[User interface change data]

......

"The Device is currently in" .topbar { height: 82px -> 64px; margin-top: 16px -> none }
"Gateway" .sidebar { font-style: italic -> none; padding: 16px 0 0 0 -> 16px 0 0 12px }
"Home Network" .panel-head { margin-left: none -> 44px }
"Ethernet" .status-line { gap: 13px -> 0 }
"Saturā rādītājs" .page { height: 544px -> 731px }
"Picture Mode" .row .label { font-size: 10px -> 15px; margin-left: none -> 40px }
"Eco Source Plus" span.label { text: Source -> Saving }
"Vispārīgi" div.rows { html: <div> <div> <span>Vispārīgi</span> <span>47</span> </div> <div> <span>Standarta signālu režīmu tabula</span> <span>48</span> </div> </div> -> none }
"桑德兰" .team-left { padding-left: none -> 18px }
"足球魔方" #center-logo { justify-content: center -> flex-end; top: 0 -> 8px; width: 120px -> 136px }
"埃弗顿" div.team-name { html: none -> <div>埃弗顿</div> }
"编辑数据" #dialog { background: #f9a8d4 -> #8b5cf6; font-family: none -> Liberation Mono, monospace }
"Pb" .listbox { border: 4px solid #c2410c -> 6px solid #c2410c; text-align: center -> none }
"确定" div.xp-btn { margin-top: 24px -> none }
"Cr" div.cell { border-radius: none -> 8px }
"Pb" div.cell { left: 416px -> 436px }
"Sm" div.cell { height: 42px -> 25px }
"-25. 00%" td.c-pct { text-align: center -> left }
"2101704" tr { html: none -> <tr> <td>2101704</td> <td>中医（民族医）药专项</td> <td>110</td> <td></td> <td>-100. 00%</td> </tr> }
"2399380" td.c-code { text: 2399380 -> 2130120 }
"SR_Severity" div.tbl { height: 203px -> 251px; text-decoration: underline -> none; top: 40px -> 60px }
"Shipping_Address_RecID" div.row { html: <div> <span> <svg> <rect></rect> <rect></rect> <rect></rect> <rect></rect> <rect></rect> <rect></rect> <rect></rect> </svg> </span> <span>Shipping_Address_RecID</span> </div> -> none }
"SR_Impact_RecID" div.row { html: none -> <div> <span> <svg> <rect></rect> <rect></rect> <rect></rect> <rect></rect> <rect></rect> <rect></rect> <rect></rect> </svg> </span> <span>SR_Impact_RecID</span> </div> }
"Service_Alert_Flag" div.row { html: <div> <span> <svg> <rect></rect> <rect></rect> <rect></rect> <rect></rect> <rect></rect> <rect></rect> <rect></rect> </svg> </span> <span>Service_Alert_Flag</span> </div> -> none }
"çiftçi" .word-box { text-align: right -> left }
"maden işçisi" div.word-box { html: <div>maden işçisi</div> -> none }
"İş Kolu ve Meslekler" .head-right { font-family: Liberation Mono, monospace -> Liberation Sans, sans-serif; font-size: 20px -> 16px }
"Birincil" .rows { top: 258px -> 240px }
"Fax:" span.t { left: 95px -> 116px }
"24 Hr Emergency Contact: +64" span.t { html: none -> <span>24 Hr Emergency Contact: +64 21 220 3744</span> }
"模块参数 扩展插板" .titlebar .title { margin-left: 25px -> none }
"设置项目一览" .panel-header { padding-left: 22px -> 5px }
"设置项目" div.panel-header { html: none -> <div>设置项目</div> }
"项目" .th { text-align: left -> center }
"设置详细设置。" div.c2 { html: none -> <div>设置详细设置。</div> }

......

Only the lines above from the one with "font-size: 10px ->" through the one with "none -> <div>埃弗顿</div>" should be duplicated, character for character.

"Picture Mode" .row .label { font-size: 10px -> 15px; margin-left: none -> 40px }
"Eco Source Plus" span.label { text: Source -> Saving }
"Vispārīgi" div.rows { html: <div> <div> <span>Vispārīgi</span> <span>47</span> </div> <div> <span>Standarta signālu režīmu tabula</span> <span>48</span> </div> </div> -> none }
"桑德兰" .team-left { padding-left: none -> 18px }
"足球魔方" #center-logo { justify-content: center -> flex-end; top: 0 -> 8px; width: 120px -> 136px }
"埃弗顿" div.team-name { html: none -> <div>埃弗顿</div> }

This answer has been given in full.